Re Japan's low incarceration rate:
Perhaps it's due to their lack of an African-American underclass.
Everybody seems to be assuming something here and I'm curious as to what people think the right answer is. What everybody's assuming is what the "correct" number of real bad dudes (people who need to be incarcerated by libertarian standards) is.
I think a good place to start would be take the total number then subtract the number of non-violent drug offenders.
Not magic but simply math
"I think that perhaps there are not any non-criminal addicts. There are lots of people who use drugs recreationally and never get addicted...."
These two sentences are not, really, related. I have no problem with the second one. But an addiction does not require criminal behavior. It is, as I said, an orthogonal issue.
To deny that people can suffer from compulsive occupation surrounding getting high without being criminal is silly. Cigarettes, for instance, are not, usually, thought to contribute to crime, yet they are, usually, considered addictive.
To get to Dalrymple's causality you need to redefine addiction to be "uses drugs in the manner of a criminal." I ain't willing to go there. You may be, given what you say later in your post. But then we aren't really arguing about the same phenomena.
Addiction and crime are interrelated, but not direct causes of each other. The second half of your post seems to agree on that larger point, at least for drug addiction not causing crime. Why not allow for the opposite to entail?
Mainstream,
I don't necessarily think that crime causes drug addiction. I think it is more that people who are not criminals to the extent that they get addicted do not commit crimes to support their addiction and still function in society.
But then if we agree to those two points, that leaves no place for tedious academic hairsplitting.
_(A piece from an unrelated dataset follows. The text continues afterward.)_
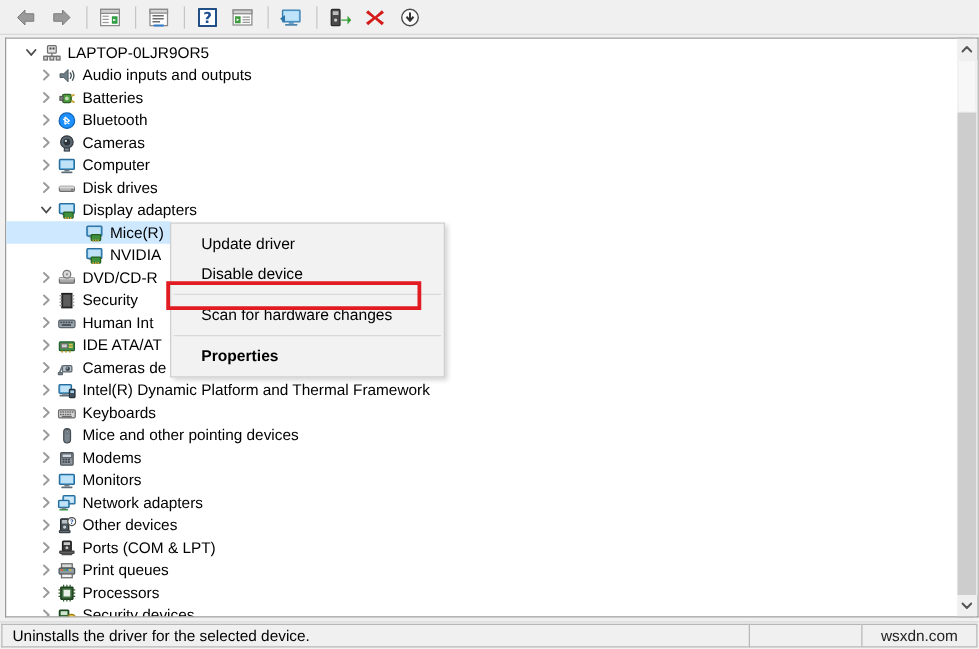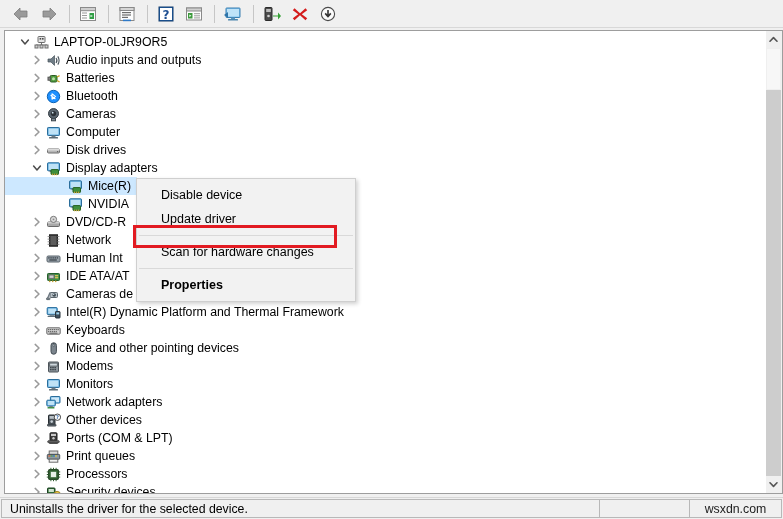"Disable device" div.mi { order: before "Update driver" -> after "Update driver" }
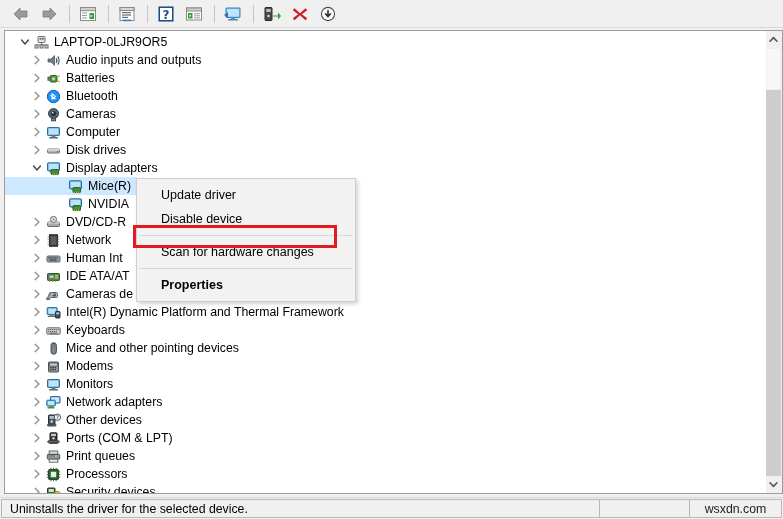"Network" span.lbl { text: Network -> Security }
If all you're looking for is agreement with those on this forum, you've got it already. However, if you ever plan on convincing anyone else of those points, you better make sure your I's are crossed and your T's dotted.
OK, my eyes are crossed, my tea is dotted with sprigs of some plant. What I really want to know is, don't you think perhaps we have too many friggen laws? I'd vote for anyone (actual judgement retained) who would just agree to get rid of a couple of laws each session.